From reproductive rights to climate change to Big Tech, The Independent is on the ground when the story is developing. Whether it's investigating the financials of Elon Musk's pro-Trump PAC or producing our latest documentary, 'The A Word', which shines a light on the American women fighting for reproductive rights, we know how important it is to parse out the facts from the messaging.

At such a critical moment in US history, we need reporters on the ground. Your donation allows us to keep sending journalists to speak to both sides of the story.

The Independent is trusted by Americans across the entire political spectrum. And unlike many other quality news outlets, we choose not to lock Americans out of our reporting and analysis with paywalls. We believe quality journalism should be available to everyone, paid for by those who can afford it.

Your support makes all the difference.

Did she looked a bit chilly? Stepping off a plane in Toronto on Friday, Lady Gaga wore sheer purple gloves, matching tights over black knickers and a leather top with open sides.

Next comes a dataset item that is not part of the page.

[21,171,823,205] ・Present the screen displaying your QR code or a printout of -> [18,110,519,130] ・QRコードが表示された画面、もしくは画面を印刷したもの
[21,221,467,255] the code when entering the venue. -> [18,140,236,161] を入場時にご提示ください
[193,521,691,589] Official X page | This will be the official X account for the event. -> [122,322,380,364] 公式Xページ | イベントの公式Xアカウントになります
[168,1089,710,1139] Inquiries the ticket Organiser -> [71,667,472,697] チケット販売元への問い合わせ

But she had to live up to the startling outfit she wore to Maxim's restaurant in Paris the night before, when she appeared in a transparent leopard-print body stocking and heel-less platform boots.

Being Lady Gaga is hard work. She never appears out of character: each public appearance is carefully calibrated. In an age of extremes, she and her team have to go that much further, appropriating and subverting fashion. Those boots, which she was still wearing on arrival in Toronto, are a brilliant example of Gaga's wit: when millions of women are tottering around in painfully high stilettos, what does she do but make heels vanish altogether?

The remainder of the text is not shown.